• **Goal of the exercise**: Restate the listing below word for word, omitting any images.

• **Input data**:
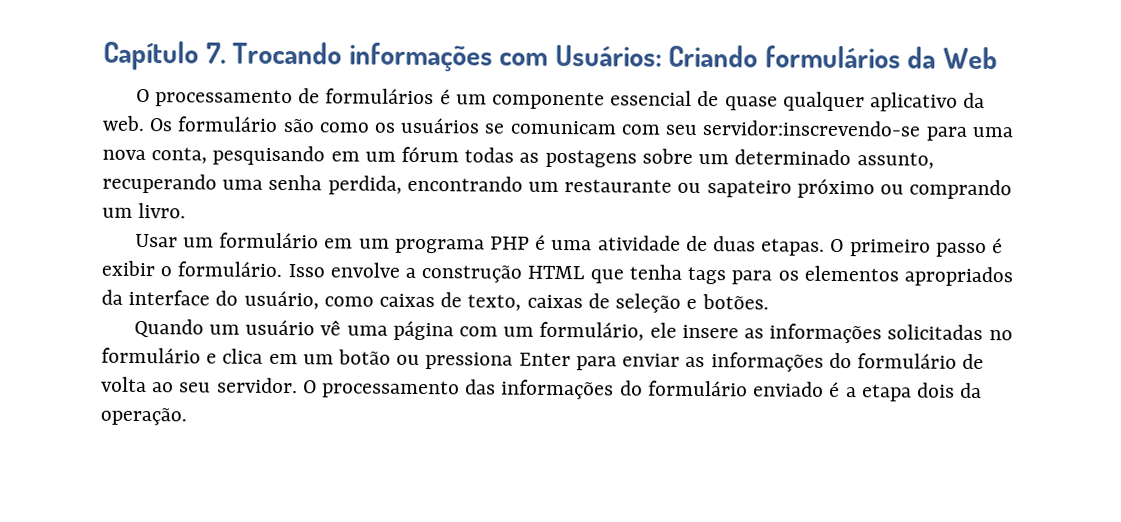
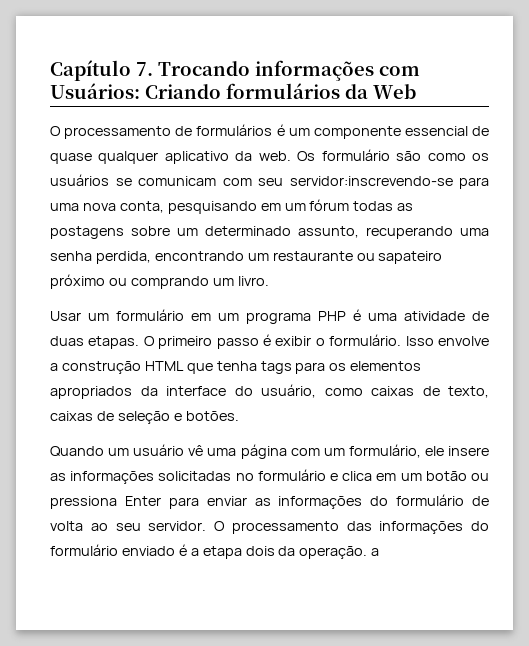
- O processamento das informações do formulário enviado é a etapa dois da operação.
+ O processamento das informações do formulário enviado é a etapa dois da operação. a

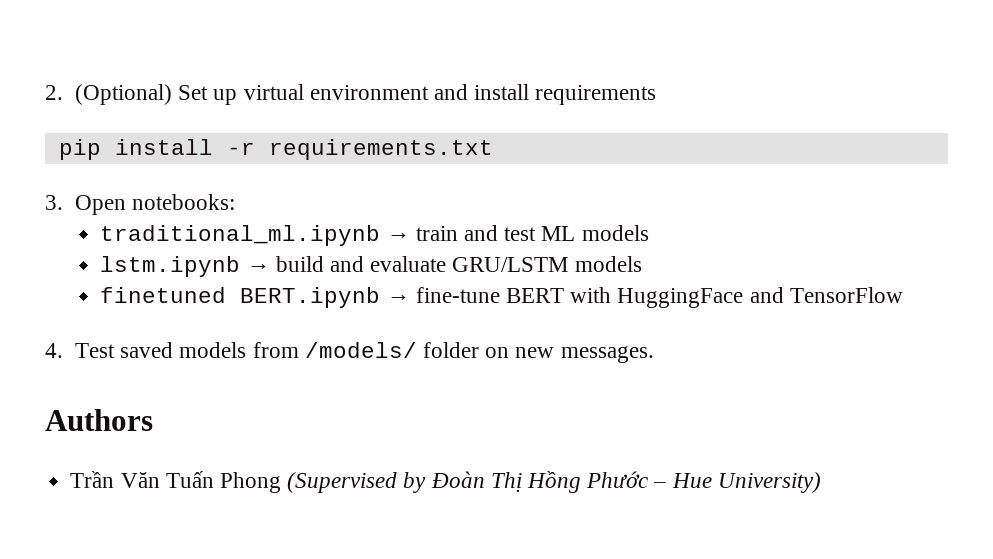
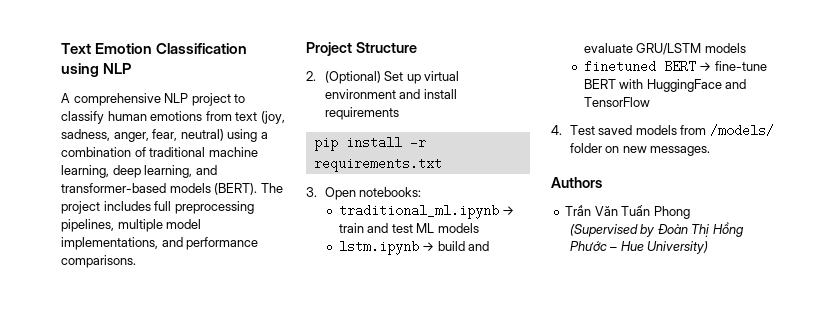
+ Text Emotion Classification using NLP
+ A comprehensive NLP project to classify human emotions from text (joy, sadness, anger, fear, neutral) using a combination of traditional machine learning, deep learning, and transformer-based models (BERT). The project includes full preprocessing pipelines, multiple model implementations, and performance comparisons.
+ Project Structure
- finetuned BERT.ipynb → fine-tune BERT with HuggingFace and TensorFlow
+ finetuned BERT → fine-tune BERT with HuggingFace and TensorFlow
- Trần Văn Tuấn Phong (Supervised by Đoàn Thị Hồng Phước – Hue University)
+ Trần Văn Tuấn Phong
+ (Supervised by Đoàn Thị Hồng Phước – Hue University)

• **Task result**:
- O processamento das informações do formulário enviado é a etapa dois da operação.
+ O processamento das informações do formulário enviado é a etapa dois da operação. a

+ Text Emotion Classification using NLP
+ A comprehensive NLP project to classify human emotions from text (joy, sadness, anger, fear, neutral) using a combination of traditional machine learning, deep learning, and transformer-based models (BERT). The project includes full preprocessing pipelines, multiple model implementations, and performance comparisons.
+ Project Structure
- finetuned BERT.ipynb → fine-tune BERT with HuggingFace and TensorFlow
+ finetuned BERT → fine-tune BERT with HuggingFace and TensorFlow
- Trần Văn Tuấn Phong (Supervised by Đoàn Thị Hồng Phước – Hue University)
+ Trần Văn Tuấn Phong
+ (Supervised by Đoàn Thị Hồng Phước – Hue University)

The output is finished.